まるで、これから聞くことは、不吉だから聞かない方が良いと囁かれているようだ。そんな囁きはいらない!って叫びそうになるのを堪え、おばあさんの話に耳を傾けた。
「この村では死産も双子も不吉な予兆と忌み嫌われる出来事でな。
わしらはよくよく考えたんじゃ。
死産の母親は家を没する疫病神として扱われる。
双子の片方は捨て子をせねば龍神様を起こし、災難を招くという謂れがある…。
さくらは婿を貰った手前、三下り半はないが夫に申し訳ないと泣き、双子を産んだつばきは、子どもを捨てられないと泣き…。
わしが言ったのさ、死産を隠し、双子をそれぞれの子どもとして育てていけば、何事もうまく収まるんじゃないか…とな。
それが月子と風子じゃ。
つばきもさくらも手を取り合って泣き笑いで、同じ日のお産でよかったねと抱き合っていたよ。
このことは双方の夫婦とわしだけの秘密となったんじゃ。
死産だった子の骨は、遠い親戚の墓にこっそりと入れてもらった。
その場所はさくらには言っておらん。墓参りに行けば、怪しまれるでな。」
少し暗くなってきた室内に気づいたのか、おばあさんは行灯に火を入れた。
「そう、子どもが二人とも元気に過ごしていくうちは、上手くいっておった。
より一層仲良しの姉妹にみえたよ。

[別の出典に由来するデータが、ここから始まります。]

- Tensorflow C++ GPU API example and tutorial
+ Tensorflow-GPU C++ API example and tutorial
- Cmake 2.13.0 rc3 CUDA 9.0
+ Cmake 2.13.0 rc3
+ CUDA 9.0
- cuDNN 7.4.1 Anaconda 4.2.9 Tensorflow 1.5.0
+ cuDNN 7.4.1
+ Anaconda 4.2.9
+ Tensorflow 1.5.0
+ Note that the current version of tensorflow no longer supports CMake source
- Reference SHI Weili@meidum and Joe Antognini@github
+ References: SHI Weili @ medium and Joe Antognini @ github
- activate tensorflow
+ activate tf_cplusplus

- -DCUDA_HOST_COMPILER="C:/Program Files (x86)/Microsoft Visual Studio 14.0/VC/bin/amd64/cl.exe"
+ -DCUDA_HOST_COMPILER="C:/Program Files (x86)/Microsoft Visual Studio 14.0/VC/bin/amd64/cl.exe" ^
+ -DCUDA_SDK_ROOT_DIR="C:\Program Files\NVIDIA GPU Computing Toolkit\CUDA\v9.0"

自分の子どもを妹とは言え、誰かに託すというのは、かなり苦しい選択だったと思う。
見えない場所にいるならともかくも、なまじ家が近い分、ついつい構いたくもなるだろうに、つばきは妹の子として月子を可愛がっていた。
しかし、風子が亡くなると、変わってしまったんじゃ、つばきが…。
月子が何をするにも過剰な心配ばかりしておった。
さくらが嫌がっても、つばきは我を通すようになってしまった。
まあ、風子の死に方が、後悔ばかりを残すような形だったからこそ、そうなったのだろう…。
つばきは、決して悪い子じゃあない。あの子の気持ちは、誰にも分からん。
もしかすると、さくらには分かるのかもしれんがな…」
私の中のモヤモヤが少し消えたのと、やっぱり因縁があったんだ…という気持ちが混じり合って、溜息が出てしまった。
雨は降り続いている。落雷の音は遠ざかって行った。
私はそっと自分の胸元に手を置いた。心の中で赤い玉に問いかける。子どもを誰かに託すことは、正解だったのか。